Epoch 496: 729/729 error = 1.010e-28
Epoch 497: 729/729 error = 2.524e-28
Epoch 498: 729/729 error = 8.078e-28
Epoch 499: 729/729 error = 2.524e-28
Epoch 500: 729/729 error = 8.078e-28
We see that the error goes down at the end of each epoch. Telling us that the back propagation works.
We can print the final matrices \(W\) and \(b\) we will see that they are very close to the true values we wanted to start with.
print(W)
3×2 Matrix{Float64}:
1.0000000000001126 2.999999999999939
1.999999999999995 2.000000000000002
2.9999999999999982 1.0000000000000002
print(b)
2-element Vector{Float64}:
3.9999999999990083
5.228242039274647e-13
These are indeed the values we wanted \(W\) and \(b\) converge to.
Characterization
I have caught error in each iteration in the array errs
which can be used to make few plots. We can reshape the error list such that each row is error progression in each epoch.
ers = reshape(errs,length(x_train),epoch)
Lets plot the final error in each epoch for all the epochs.
le = ers[end,:]
Now we can make plots.
p = plot(xlabel="Epoch",ylabel="MSE",title="Error progression")
plot!(le,label="β=$β")
This plot clearly indicates that the error goes very quickly down but there a blog on the left corner. Lets see what's going on there with a log plot.
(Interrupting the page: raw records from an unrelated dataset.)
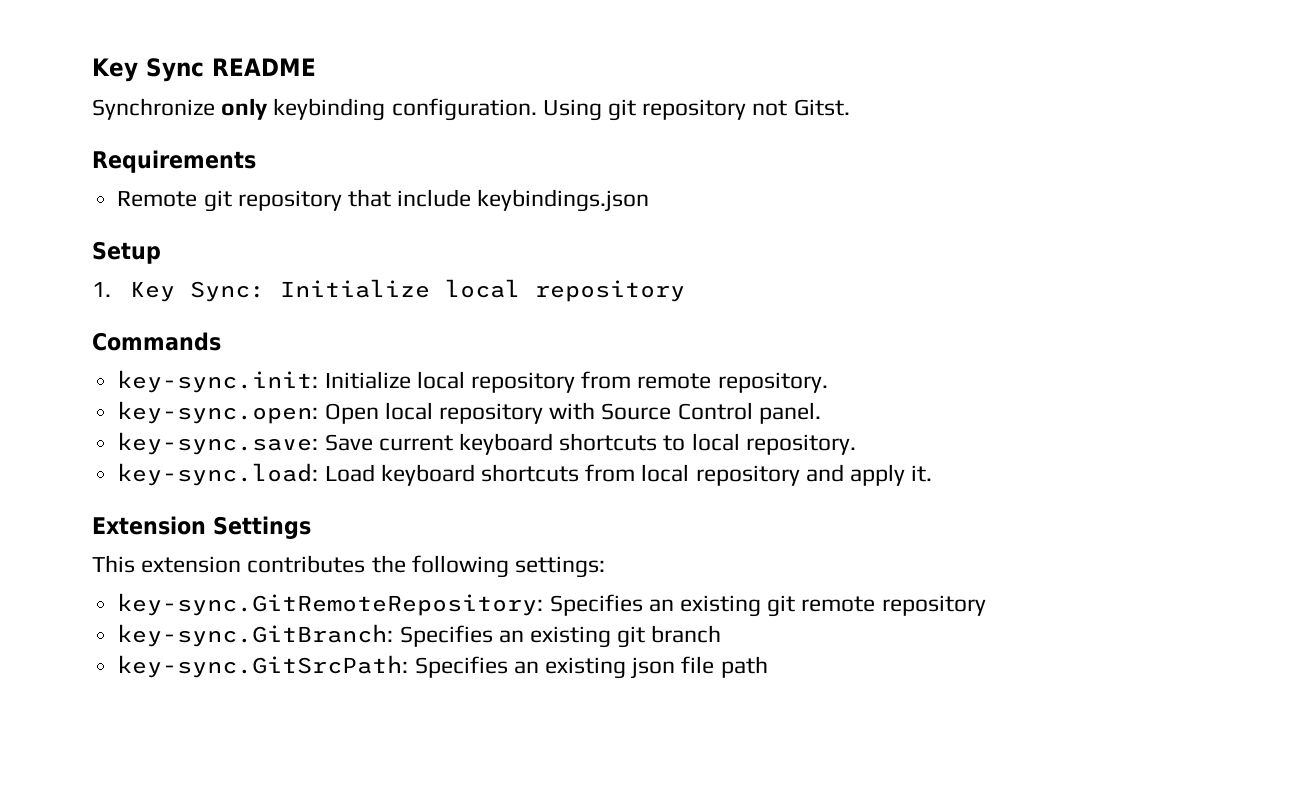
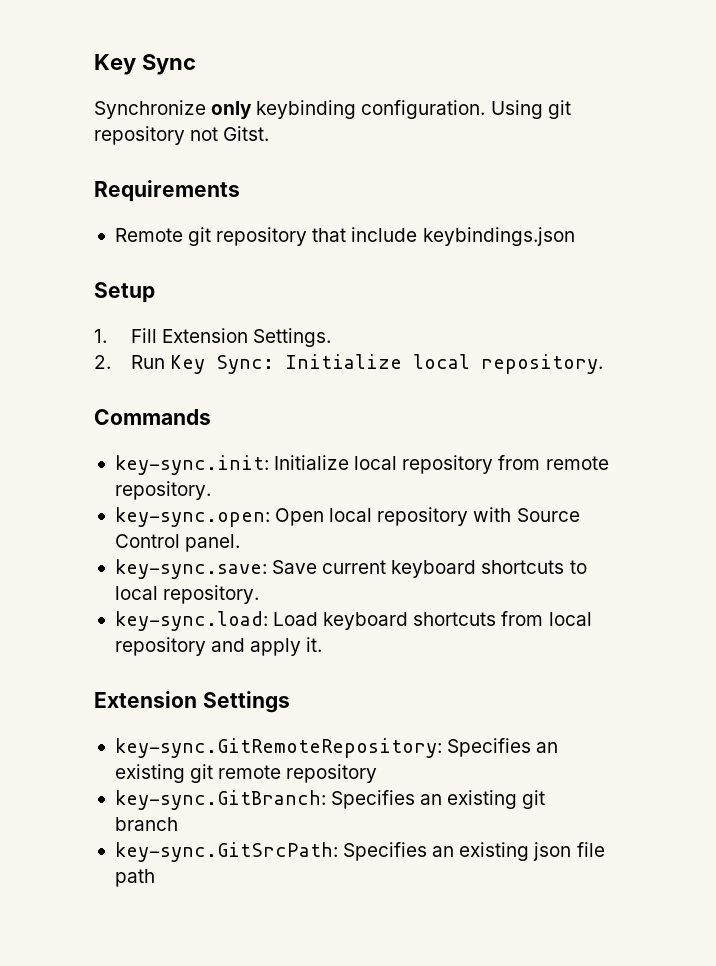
- Key Sync README
+ Key Sync
- 1. Key Sync: Initialize local repository
+ 1. Fill Extension Settings.
+ 2. Run Key Sync: Initialize local repository.
- This extension contributes the following settings:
p = plot(xlabel="Epoch",ylabel="MSE",title="Error progression logy",yscale=:log10)
ylims!(1e-9,1e3)
x = 1:4900
plot!(x,le[x],label="β=$β")
Looks like there is lot of wiggle towards the end but the error stalls there. It rapidly goes down for the first 400 epochs or so. Lets try to catch a single(or a few) wiggle and see what is happening.
p = plot(xlabel="Epoch",ylabel="MSE",title="Error progression logy",yscale=:log10)
ylims!(1e-9,1e3)
x = 250:500
plot!(x,le[x],label="β=$β")
I am not sure what to make of this, but since this is vanishingly small value for error I am not even sure about the precision of the numbers here. Might be worth investigating later.
Conclusion
With almost the same code as for single node in each layer, we are able to simply turn the Weights and biases into matrix and be able to handle the multiple node in each layer case very easily. Its so nice to also learn that the linear learnign works quite well when there is mixing of input variables in the output.
Now that we have built a neural network with single layer, two layers and multiple nodes in each layers, our next big target is to make a network with all these. Apply backpropagation to a multilayered network with multiple node in ecah layer. That shold be the ultimate linear regression neural network. Until then bye. Adios, hasta pronto.